***** GIVEN DATA *****

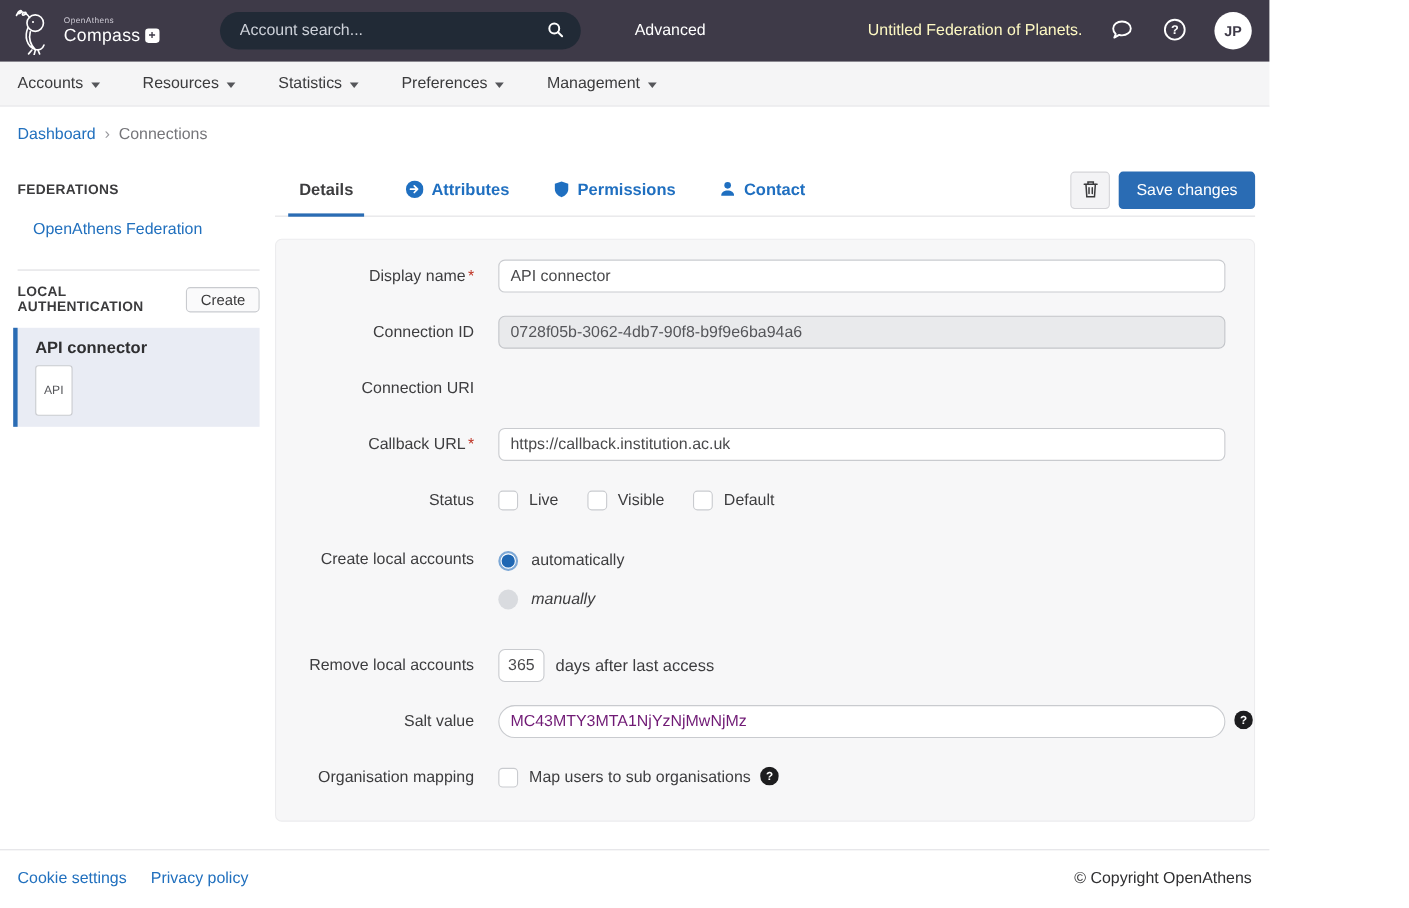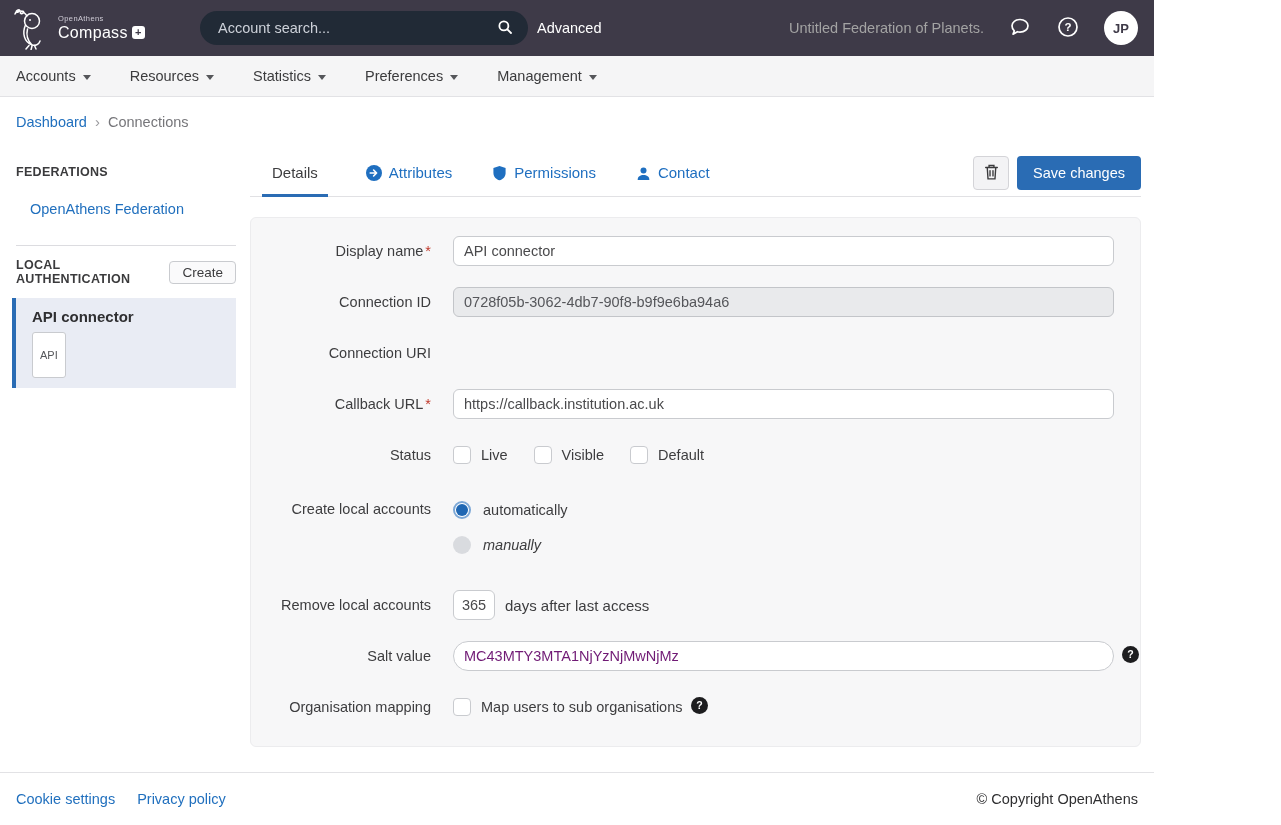--- a/index.html
+++ b/index.html
@@ -32,28 +32,28 @@
     background:#212a36; border-radius:17px; display:flex; align-items:center;
     padding:0 12px 0 18px;
   }
   .search-pill input {
     flex:1; background:transparent; border:none; outline:none;
     color:#e7e9ee; font-size:14.5px; font-family:"Liberation Sans",sans-serif;
   }
   .search-pill input::placeholder { color:#cdd1d9; opacity:1; }
   .search-btn { background:none; border:none; cursor:pointer; display:flex; padding:2px; }
   .advanced-link {
-    position:absolute; left:537px; top:0; height:56px; display:flex; align-items:center;
+    position:absolute; left:577px; top:0; height:56px; display:flex; align-items:center;
     color:#ffffff; font-size:14.5px; text-decoration:none; cursor:pointer;
   }
   .topbar-right {
     position:absolute; right:16px; top:0; height:56px;
     display:flex; align-items:center; gap:24px;
   }
-  .org-name { color:#a3a3a3; font-size:14.5px; }
+  .org-name { color:#fef9c3; font-size:14.5px; }
   .icon-btn { background:none; border:none; cursor:pointer; display:flex; padding:0; }
   .avatar {
     width:34px; height:34px; border-radius:50%; background:#ffffff;
     display:flex; align-items:center; justify-content:center;
     color:#3e3a48; font-size:13px; font-weight:bold; cursor:pointer; border:none;
   }
 
   
   .navbar {
     height:41px; background:#f5f5f6; border-bottom:1px solid #e2e2e5;
@@ -107,23 +107,23 @@
   }
 
   
   .main { flex:1; display:flex; flex-direction:column; min-width:0; }
   .main-header {
     margin-top:26px; margin-right:13px; display:flex; justify-content:space-between;
     align-items:flex-end; border-bottom:1px solid #e1e1e4;
   }
   .tabs { display:flex; gap:36px; padding-left:12px; }
   .tab {
-    display:flex; align-items:flex-end; gap:7px; font-size:15px; color:#1f6fc0;
+    display:flex; align-items:flex-start; gap:7px; font-size:15px; color:#1f6fc0;
     padding:8px 2px 13px 2px; cursor:pointer; background:none; border:none;
-    font-family:inherit; margin-bottom:-1px; border-bottom:3px solid transparent;
+    font-family:inherit; margin-bottom:-1px; border-bottom:3px solid transparent;font-weight:bold;
   }
   .tab.active { color:#3d3d3f; border-bottom:3px solid #2a6cb4; padding-left:10px; padding-right:10px; }
   .tab svg { display:block; }
   .header-actions { display:flex; gap:8px; margin-bottom:6px; }
   .trash-btn {
     width:36px; height:34px; background:#f3f3f5; border:1px solid #d4d4d8;
     border-radius:4px; cursor:pointer; display:flex; align-items:center; justify-content:center;
   }
   .save-btn {
     height:34px; padding:4px 16px; background:#2a6cb4; color:#ffffff; border:none;

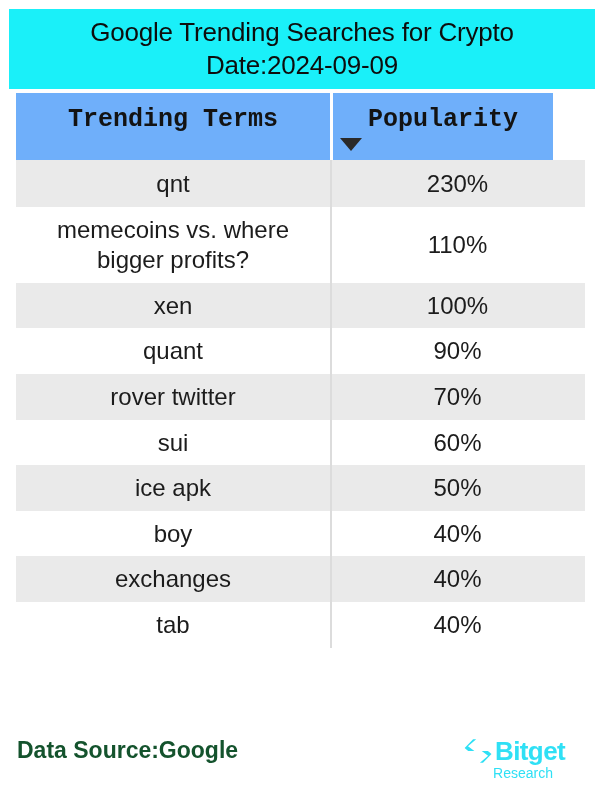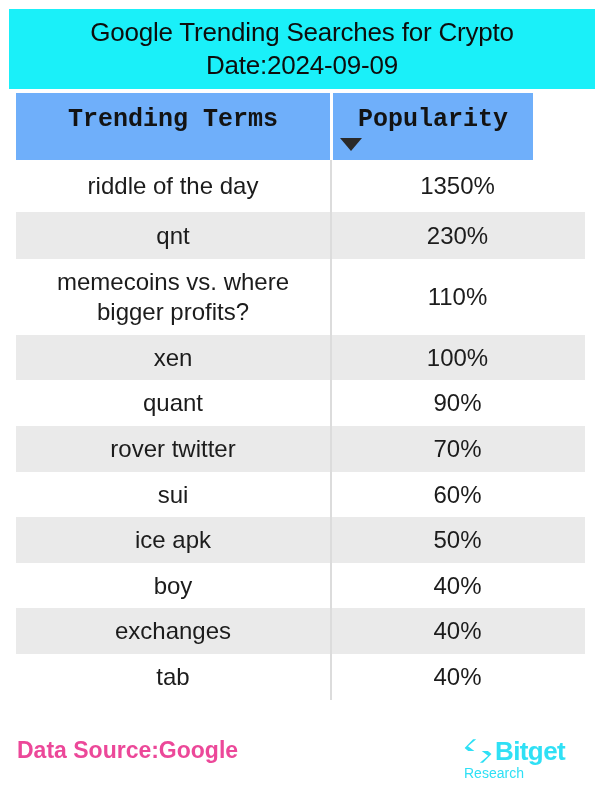--- a/index.html
+++ b/index.html
@@ -59,21 +59,21 @@
     display: flex;
     align-items: flex-start;
     justify-content: center;
     box-sizing: border-box;
   }
   .col-head.terms {
     width: 314px;
     padding-top: 12px;
   }
   .col-head.pop {
-    width: 200px;
+    width: 220px;
     margin-left: 3px;
     padding-top: 12px;
   }
   .col-head .htext {
     color: #131313;
     font-weight: bold;
     font-size: 25px;
     line-height: 30px;
     white-space: nowrap;
   }
@@ -128,21 +128,21 @@
     top: 726px;
     width: 600px;
     height: 80px;
   }
   #data-source {
     position: absolute;
     left: 17px;
     top: 11px;
     font-size: 23px;
     font-weight: bold;
-    color: #ec4899;
+    color: #14532d;
     white-space: nowrap;
   }
   #bitget-logo {
     position: absolute;
     left: 464px;
     top: 8px;
     width: 120px;
     height: 52px;
   }
   #bitget-logo .lockup {
@@ -153,21 +153,21 @@
   #bitget-logo .mark { width: 28px; height: 26px; flex: 0 0 auto; }
   #bitget-logo .wordmark {
     font-size: 26px;
     font-weight: bold;
     color: #2fe0f5;
     letter-spacing: -0.6px;
     line-height: 26px;
     margin-left: 3px;
   }
   #bitget-logo .sub {
-    text-align: left;
+    text-align: center;
     font-size: 14px;
     color: #2fe0f5;
     line-height: 16px;
     margin-top: 1px;
     padding-right: 2px;
   }
 </style>
 </head>
 <body>
 
@@ -182,25 +182,20 @@
     <div class="col-head terms">
       <span class="htext">Trending Terms</span>
     </div>
     <div class="col-head pop">
       <span class="htext">Popularity</span>
       <span id="sort-indicator"></span>
     </div>
   </div>
 
   <div id="table-body">
-      <div class="row" style="height: 52px;">
-        <div class="cell term">riddle of the day</div>
-        <div class="vdivider"></div>
-        <div class="cell value">1350%</div>
-      </div>
       <div class="row alt" style="height: 47px;">
         <div class="cell term">qnt</div>
         <div class="vdivider"></div>
         <div class="cell value">230%</div>
       </div>
       <div class="row" style="height: 76px;">
         <div class="cell term">memecoins vs. where bigger profits?</div>
         <div class="vdivider"></div>
         <div class="cell value">110%</div>
       </div>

*****

AIM OF THE EXERCISE:
Set every record down again verbatim, without pictures.

RESULT OF THE EXERCISE:
--- a/index.html
+++ b/index.html
@@ -32,28 +32,28 @@
     background:#212a36; border-radius:17px; display:flex; align-items:center;
     padding:0 12px 0 18px;
   }
   .search-pill input {
     flex:1; background:transparent; border:none; outline:none;
     color:#e7e9ee; font-size:14.5px; font-family:"Liberation Sans",sans-serif;
   }
   .search-pill input::placeholder { color:#cdd1d9; opacity:1; }
   .search-btn { background:none; border:none; cursor:pointer; display:flex; padding:2px; }
   .advanced-link {
-    position:absolute; left:537px; top:0; height:56px; display:flex; align-items:center;
+    position:absolute; left:577px; top:0; height:56px; display:flex; align-items:center;
     color:#ffffff; font-size:14.5px; text-decoration:none; cursor:pointer;
   }
   .topbar-right {
     position:absolute; right:16px; top:0; height:56px;
     display:flex; align-items:center; gap:24px;
   }
-  .org-name { color:#a3a3a3; font-size:14.5px; }
+  .org-name { color:#fef9c3; font-size:14.5px; }
   .icon-btn { background:none; border:none; cursor:pointer; display:flex; padding:0; }
   .avatar {
     width:34px; height:34px; border-radius:50%; background:#ffffff;
     display:flex; align-items:center; justify-content:center;
     color:#3e3a48; font-size:13px; font-weight:bold; cursor:pointer; border:none;
   }
 
   
   .navbar {
     height:41px; background:#f5f5f6; border-bottom:1px solid #e2e2e5;
@@ -107,23 +107,23 @@
   }
 
   
   .main { flex:1; display:flex; flex-direction:column; min-width:0; }
   .main-header {
     margin-top:26px; margin-right:13px; display:flex; justify-content:space-between;
     align-items:flex-end; border-bottom:1px solid #e1e1e4;
   }
   .tabs { display:flex; gap:36px; padding-left:12px; }
   .tab {
-    display:flex; align-items:flex-end; gap:7px; font-size:15px; color:#1f6fc0;
+    display:flex; align-items:flex-start; gap:7px; font-size:15px; color:#1f6fc0;
     padding:8px 2px 13px 2px; cursor:pointer; background:none; border:none;
-    font-family:inherit; margin-bottom:-1px; border-bottom:3px solid transparent;
+    font-family:inherit; margin-bottom:-1px; border-bottom:3px solid transparent;font-weight:bold;
   }
   .tab.active { color:#3d3d3f; border-bottom:3px solid #2a6cb4; padding-left:10px; padding-right:10px; }
   .tab svg { display:block; }
   .header-actions { display:flex; gap:8px; margin-bottom:6px; }
   .trash-btn {
     width:36px; height:34px; background:#f3f3f5; border:1px solid #d4d4d8;
     border-radius:4px; cursor:pointer; display:flex; align-items:center; justify-content:center;
   }
   .save-btn {
     height:34px; padding:4px 16px; background:#2a6cb4; color:#ffffff; border:none;

--- a/index.html
+++ b/index.html
@@ -59,21 +59,21 @@
     display: flex;
     align-items: flex-start;
     justify-content: center;
     box-sizing: border-box;
   }
   .col-head.terms {
     width: 314px;
     padding-top: 12px;
   }
   .col-head.pop {
-    width: 200px;
+    width: 220px;
     margin-left: 3px;
     padding-top: 12px;
   }
   .col-head .htext {
     color: #131313;
     font-weight: bold;
     font-size: 25px;
     line-height: 30px;
     white-space: nowrap;
   }
@@ -128,21 +128,21 @@
     top: 726px;
     width: 600px;
     height: 80px;
   }
   #data-source {
     position: absolute;
     left: 17px;
     top: 11px;
     font-size: 23px;
     font-weight: bold;
-    color: #ec4899;
+    color: #14532d;
     white-space: nowrap;
   }
   #bitget-logo {
     position: absolute;
     left: 464px;
     top: 8px;
     width: 120px;
     height: 52px;
   }
   #bitget-logo .lockup {
@@ -153,21 +153,21 @@
   #bitget-logo .mark { width: 28px; height: 26px; flex: 0 0 auto; }
   #bitget-logo .wordmark {
     font-size: 26px;
     font-weight: bold;
     color: #2fe0f5;
     letter-spacing: -0.6px;
     line-height: 26px;
     margin-left: 3px;
   }
   #bitget-logo .sub {
-    text-align: left;
+    text-align: center;
     font-size: 14px;
     color: #2fe0f5;
     line-height: 16px;
     margin-top: 1px;
     padding-right: 2px;
   }
 </style>
 </head>
 <body>
 
@@ -182,25 +182,20 @@
     <div class="col-head terms">
       <span class="htext">Trending Terms</span>
     </div>
     <div class="col-head pop">
       <span class="htext">Popularity</span>
       <span id="sort-indicator"></span>
     </div>
   </div>
 
   <div id="table-body">
-      <div class="row" style="height: 52px;">
-        <div class="cell term">riddle of the day</div>
-        <div class="vdivider"></div>
-        <div class="cell value">1350%</div>
-      </div>
       <div class="row alt" style="height: 47px;">
         <div class="cell term">qnt</div>
         <div class="vdivider"></div>
         <div class="cell value">230%</div>
       </div>
       <div class="row" style="height: 76px;">
         <div class="cell term">memecoins vs. where bigger profits?</div>
         <div class="vdivider"></div>
         <div class="cell value">110%</div>
       </div>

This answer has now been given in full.